The problem with anti-virus scanners is that they try to play a game that is weighted heavily in favor of the attacker. The effort required to write a new virus is orders of magnitude less than the effort required to detect a virus, fingerprint it and distribute the fingerprint data. The anti-virus providers could win the game when the number of viruses was relatively small and the viruses propagated themselves by reading address books. Today the virus writers win by blasting out their trojans by the tens of million in the space of an hour. The trojans have already made it into user's inboxes by the time the signature is ready.

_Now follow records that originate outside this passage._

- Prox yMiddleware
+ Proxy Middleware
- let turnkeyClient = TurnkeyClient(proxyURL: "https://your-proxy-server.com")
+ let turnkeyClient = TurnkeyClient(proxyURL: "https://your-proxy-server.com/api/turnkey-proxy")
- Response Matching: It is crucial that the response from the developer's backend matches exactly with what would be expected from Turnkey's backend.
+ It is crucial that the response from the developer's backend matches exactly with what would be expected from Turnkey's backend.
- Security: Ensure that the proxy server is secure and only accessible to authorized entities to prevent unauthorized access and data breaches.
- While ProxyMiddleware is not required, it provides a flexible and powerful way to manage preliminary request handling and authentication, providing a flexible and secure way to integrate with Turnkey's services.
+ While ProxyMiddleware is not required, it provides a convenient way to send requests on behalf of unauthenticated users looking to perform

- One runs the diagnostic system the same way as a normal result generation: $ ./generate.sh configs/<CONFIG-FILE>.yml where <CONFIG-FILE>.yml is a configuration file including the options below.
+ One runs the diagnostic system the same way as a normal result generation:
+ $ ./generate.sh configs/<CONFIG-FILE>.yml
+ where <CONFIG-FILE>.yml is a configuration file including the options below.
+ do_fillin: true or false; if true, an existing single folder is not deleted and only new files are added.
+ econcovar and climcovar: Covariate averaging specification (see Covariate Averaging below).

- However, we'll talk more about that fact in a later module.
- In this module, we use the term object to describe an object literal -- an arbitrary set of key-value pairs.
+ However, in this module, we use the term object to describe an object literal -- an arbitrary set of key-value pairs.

The way to win is to detect and patch vulnerabilities rather than attacks. Everyone recognizes that if you wait until the worm is launched it is too late to upgrade your database software. Malware removal tools have their uses, if a machine has been compromised they are the only way to restore it to health. Like the hospital Emergency Room, when they are needed they are needed urgently but a security strategy that relies on fingerprint detection techniques alone is as bogus as a healthcare strategy where the Emergency Room is the first recourse rather than the last.

Comments

I attended the IP3 Security seminar Securing the Converged Enterprise this week and Ken Kousky, IP3 CEO, had Panda Software on hand to present on mal-ware threats. It turns out that between April and June 2006, less than 7% of the new mal-ware threats identified included "traditional" viruses, or "file infectors" as Bruno Rodriguez referred to them.

In fact, if you look at the offerings from Panda, they are moving into a broad area of threat detection and prevention. I think traditional AV software is probably dead; but protection software, is certainly alive and well, selling on a store shelf near you as we speak.